Engagement approach. Wealth management products are relatively undifferentiated. As a result, clients expect advisers to deliver value beyond features and benefits of the products they use. The engagement approach is how an adviser delivers. It includes how advisors present themselves, the discovery process, whether the firm operates a team-based approach or not, the client experience, access to the firm’s best thinking and individualized advice.

The team. Wealth clients generally prefer a team-based approach to working exclusively with a single representative of the firm. The most effective approach to teaming is one that capitalizes on the firm’s strengths and aligns with client expectations. For example, a bank that specializes in serving family businesses may deploy a wealth team structure that includes a fiduciary adviser, portfolio manager and wealth planner who specializes in business succession planning.

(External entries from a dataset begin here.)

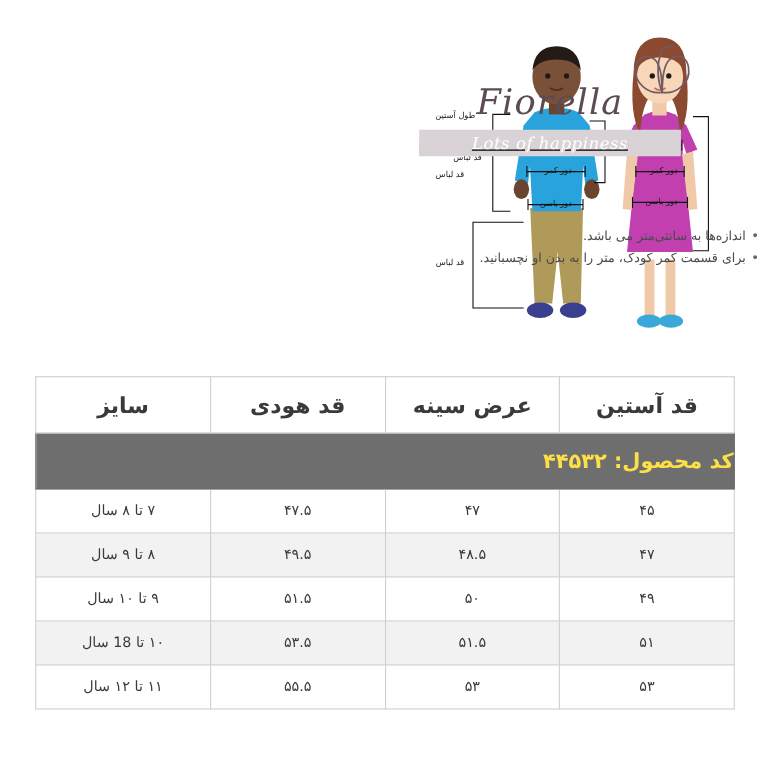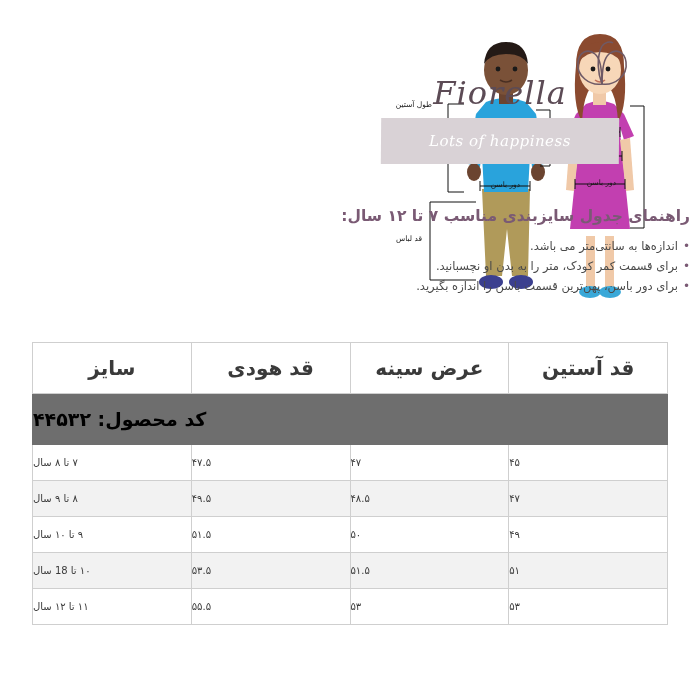--- a/index.html
+++ b/index.html
@@ -28,24 +28,25 @@
     font-style:italic;
     font-size:32px;
     color:#5c4b55;
     letter-spacing:1px;
     margin-top:34px;
     direction:ltr;
   }
   .brand-ribbon{
     position:relative;
     margin:6px auto 0 auto;
-    width:238px;height:46px;
+    width:238px;height:24px;
     background:#d9d2d6;
     display:flex;align-items:center;justify-content:center;
     transform:skewX(-0.5deg);
+    text-decoration:underline;
   }
   .brand-ribbon span{
     font-family:"DejaVu Serif","Liberation Serif",serif;
     font-style:italic;
     font-size:15px;
     color:#ffffff;
     letter-spacing:.5px;
     direction:ltr;
   }
 
@@ -87,40 +88,40 @@
     color:#1a1a1a;
     white-space:nowrap;
     direction:rtl;
   }
 
   
   .table-wrap{position:absolute;top:342px;left:32px;width:636px;}
   table{border-collapse:collapse;width:100%;table-layout:fixed;}
   .code-row td{
     background:#6e6e6e;
-    color:#000000;
-    text-align:left;
+    color:#fde047;
+    text-align:right;
     font-size:19px;
     font-weight:bold;
     padding:14px 0;
     border:1px solid #6e6e6e;
   }
   thead.head-row th{
     background:#ffffff;
     color:#3a3a3a;
     font-size:20px;
     font-weight:bold;
     padding:13px 0;
     border:1px solid #cfcfcf;
     text-align:center;
   }
   tbody td{
-    font-size:10px;
+    font-size:13px;
     color:#3a3a3a;
-    text-align:left;
+    text-align:center;
     padding:12px 0;
     border:1px solid #cfcfcf;
     background:#ffffff;
   }
   tbody tr:nth-child(even) td{background:#f2f2f2;}
 </style>
 </head>
 <body>
 
 <div class="page">
@@ -244,25 +245,23 @@
           <path d="M30,6 C33,2 38,1 41,3" fill="none" stroke="#6f5a66" stroke-width="1.4"></path>
         </svg>
       </div>
       <div class="brand-name">Fiorella</div>
       <div class="brand-ribbon">
         <span>Lots of happiness</span>
       </div>
     </div>
 
     <div class="guide">
-      <div class="guide-title">راهنمای جدول سایزبندی مناسب ۷ تا ۱۲ سال:</div>
       <ul class="guide-list">
         <li>اندازه‌ها به سانتی‌متر می باشد.</li>
         <li>برای قسمت کمر کودک، متر را به بدن او نچسبانید.</li>
-        <li>برای دور باسن، پهن‌ترین قسمت باسن را اندازه بگیرید.</li>
       </ul>
     </div>
   </div>
 
   <div class="table-wrap">
     <table>
       <tbody>
         <tr class="code-row">
           <td colspan="4">کد محصول: ۴۴۵۳۲</td>
         </tr>

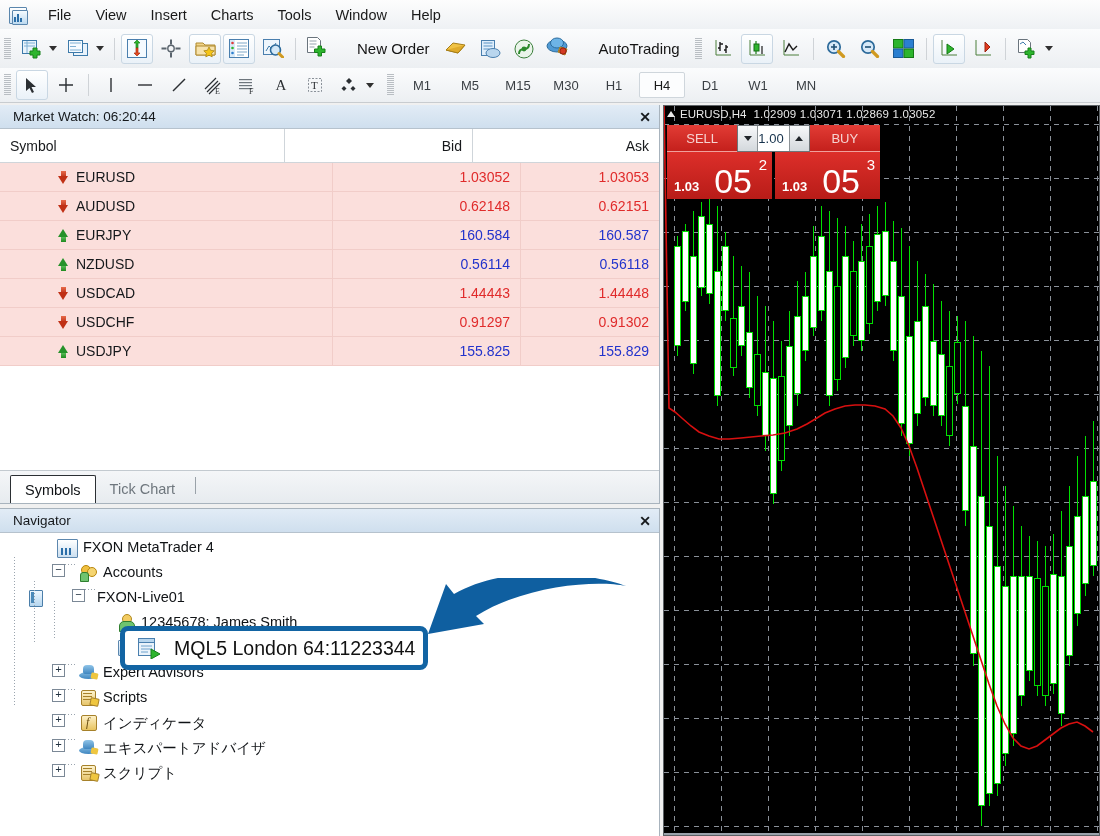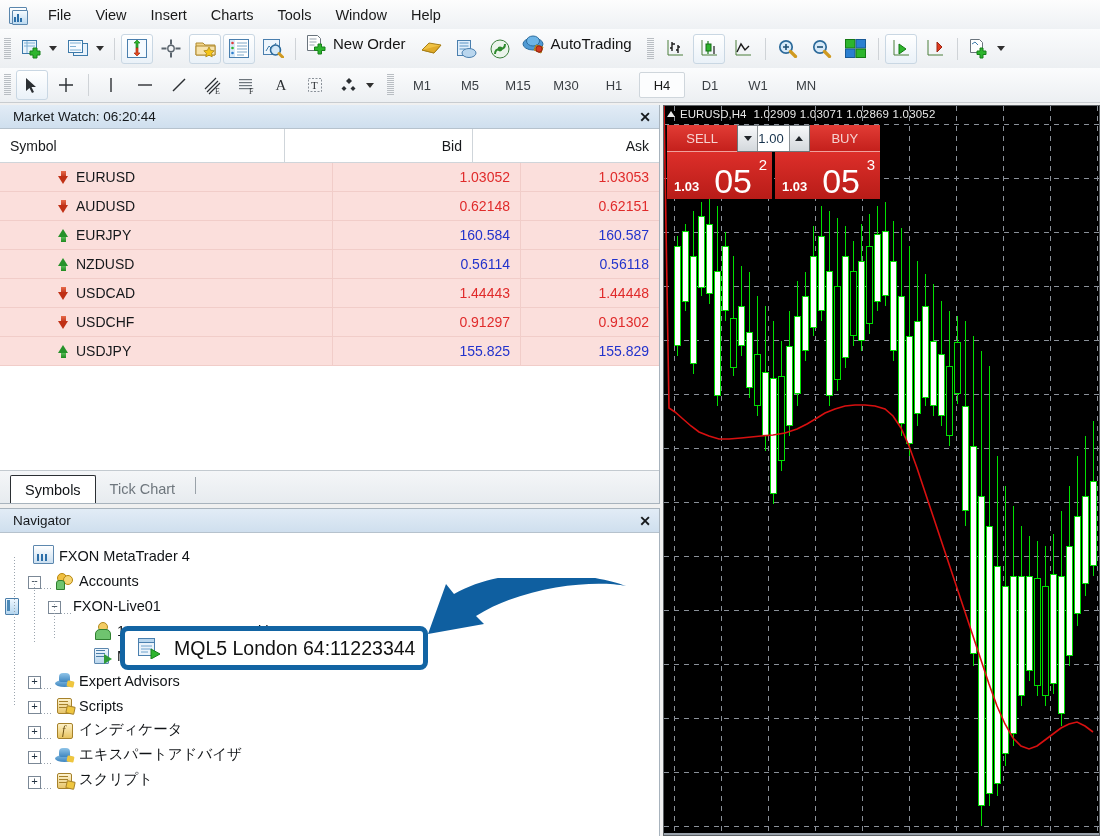--- a/index.html
+++ b/index.html
@@ -38,22 +38,22 @@
   .grip{width:7px;height:22px;margin:0 4px;flex:none;
     background-image:repeating-linear-gradient(#b9bec3 0 1px, transparent 1px 2px);}
   .tbtn{
     width:30px;height:28px;margin:0 1px;flex:none;position:relative;
     display:flex;align-items:center;justify-content:center;border:1px solid transparent;border-radius:3px;
   }
   .tbtn.framed{border:1px solid #c9d7e3;background:linear-gradient(#ffffff,#eaf1f8);}
   .tsep{width:1px;height:22px;background:#cfd3d7;margin:0 5px;flex:none;}
   .caret{width:0;height:0;border-left:4px solid transparent;border-right:4px solid transparent;
     border-top:5px solid #303030;margin:0 5px 0 0;flex:none;}
-  .wide-btn{display:flex;height:28px;padding:0 8px 0 4px;border-radius:3px;
-    border:1px solid transparent;flex:none;}
+  .wide-btn{display:flex;align-items:center;height:28px;padding:0 8px 0 4px;border-radius:3px;
+    border:1px solid transparent;flex:none;gap:24px;}
   .wide-btn span.lbl{font-size:15px;margin-left:5px;color:#151515;white-space:nowrap;}
 
   
   .tf{
     min-width:34px;height:24px;margin:0 1px;padding:0 5px;flex:none;
     display:flex;align-items:center;justify-content:center;
     font-size:13px;color:#3a3f44;border:1px solid transparent;border-radius:2px;
   }
   .tf.active{background:#fcfdfe;border:1px solid #cfd6dc;color:#1a1a1a;}
 
@@ -105,21 +105,21 @@
   .tab.active{
     background:#fff;border:1px solid #2b2f33;border-bottom:none;color:#101316;
     border-radius:2px 2px 0 0;
   }
   .tab-div{width:1px;height:17px;background:#9aa2a9;align-self:center;margin:0 4px 4px 6px;}
 
   
   #navigator{left:0;top:508px;width:659px;height:328px;border-left:none;border-bottom:none;}
   #navigator .panel-title{background:linear-gradient(#e2ecf6,#cfdfee);}
   .tree{padding:6px 0 0 0;position:relative;}
-  .tnode{display:flex;align-items:flex-end;height:25px;position:relative;font-size:14.5px;color:#101316;}
+  .tnode{display:flex;align-items:flex-start;height:25px;position:relative;font-size:14.5px;color:#101316;margin-left:24px;}
   .tnode .tlabel{white-space:nowrap;}
   .exp{
     width:11px;height:11px;border:1px solid #7b8896;background:#fff;flex:none;
     display:flex;align-items:center;justify-content:center;font-size:11px;line-height:9px;
     color:#20303f;font-family:"Liberation Mono",monospace;
   }
   .dots{width:12px;height:1px;flex:none;
     background-image:repeating-linear-gradient(to right,#9aa4ae 0 1px,transparent 1px 3px);}
   .vline{position:absolute;width:1px;
     background-image:repeating-linear-gradient(#9aa4ae 0 1px,transparent 1px 3px);}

The client experience. What do clients get when they choose you and your firm? What will they experience in the discovery process? What will onboarding be like? What will be covered in relationship reviews and day-to-day interactions? Answers to these questions define the client experience. A clearly defined, consistently delivered client experience leads to higher levels of client engagement, satisfaction and referrals. Sporadic client delivery tends to produce inconsistent outcomes in client relationships.

The firm’s best thinking. Most firms offer clients their insights on markets, capital market assumptions, the economy and how external conditions and events impact individual portfolios. Thought leadership translates to value when advisers individualize the themes from these insights to specific client situations.

Individualized advice. Clients expect advisers to understand where they are in their financial lives and lead the relationship with individualized advice that meets their specific needs. This advice describes what the adviser and firm deliver to differentiate their offering, the availability of information and advice where and when clients need it, the availability of technology tools to access information and connect with the firm, and proactive outreach from advisers with ideas, insights and recommendations.

Describing the value you and your firm deliver, then executing consistently—from initial discovery through relationship onboarding to ongoing day-to-day engagement—is the benefit of working with you.

Focusing on price or discounting conveys a lack of confidence in your own value. Clearly articulating your services and differentiation highlights it.